Background: Inflammatory biomarkers have been previously associated with stroke and mortality, but inflammation may also have detrimental effects beyond acute events. The association of these biomarkers with functional status is not well defined. We hypothesized that serum levels of high-sensitivity C-reactive protein (CRP), lipoprotein-associated phospholipase A2 (LpPLA2), and tumor necrosis factor receptor-1 (TNFR1) predict long-term functional status independently of vascular risk factors and stroke and myocardial infarction (MI) occurring during follow-up. Methods: In the prospective, multiethnic Northern Manhattan Study, stroke-free individuals in northern Manhattan aged >=40 years had annual assessments of disability with the Barthel index (BI), for a median of 13 years. BI was analyzed as a continuous variable (range 0-100). Baseline demographics, risk factors, and laboratory studies were collected, including CRP (n=2240), LpPLA2 activity (n=1912), and TNFR1 (n=1863).
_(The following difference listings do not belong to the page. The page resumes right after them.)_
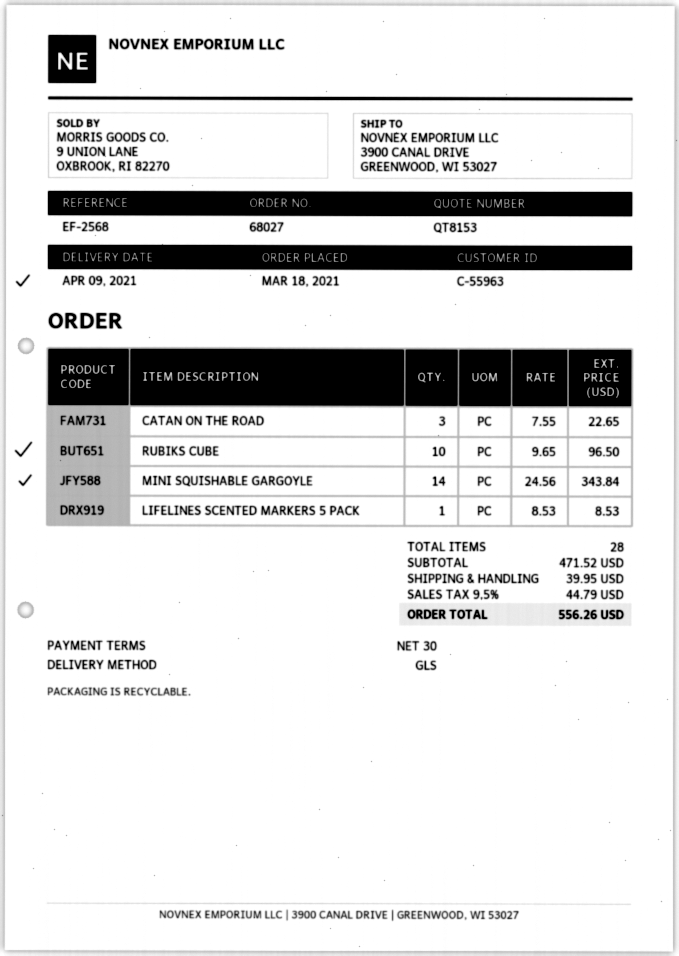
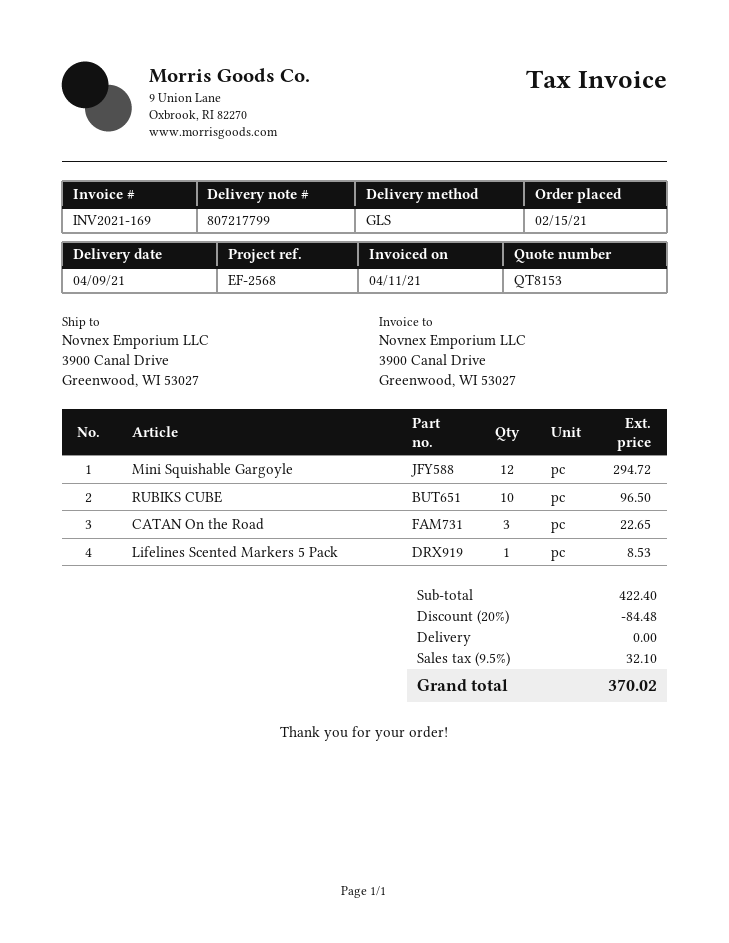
order date: 2021-03-18 -> 2021-02-15
MINI SQUISHABLE GARGOYLE: 14 for 343.84 -> 12 for 294.72
subtotal: 471.52 -> 422.40
discount: none -> 20% = 84.48
shipping: 39.95 -> 0.00
tax: 9.5% = 44.79 -> 9.5% = 32.10
total: 556.26 -> 370.02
Separate generalized estimating equation models estimated standardized associations between each biomarker and 1) baseline functional status and 2) change in function over time, adjusting for demographics, vascular risk factors, social variables, cognition, and depression measured at baseline, and stroke and MI occurring during follow-up. Results: Mean age was 69 (SD 10) years, 36% were male, 54% Hispanic, 74% had hypertension, 22% diabetes; 337 MIs and 369 first strokes occurred during follow-up. CRP (-0.41, 95% CI -0.82 to 0.002) and LpPLA2 (-0.40, 95% CI -0.75 to -0.04) were associated with baseline BI but not change over time. TNFR1 was associated with baseline BI (-0.93, 95% CI -1.59 to -0.26) and change over time (-0.36 BI points per year, 95% CI -0.69 to -0.03). Conclusions: In this large population-based study, higher serum inflammatory biomarker levels were associated with disability, even when adjusting for baseline covariates and stroke and MI occurring during follow-up. Elevated TNFR1 predicted greater disability over time, suggesting that systemic inflammation may contribute to long-term functional decline and disability.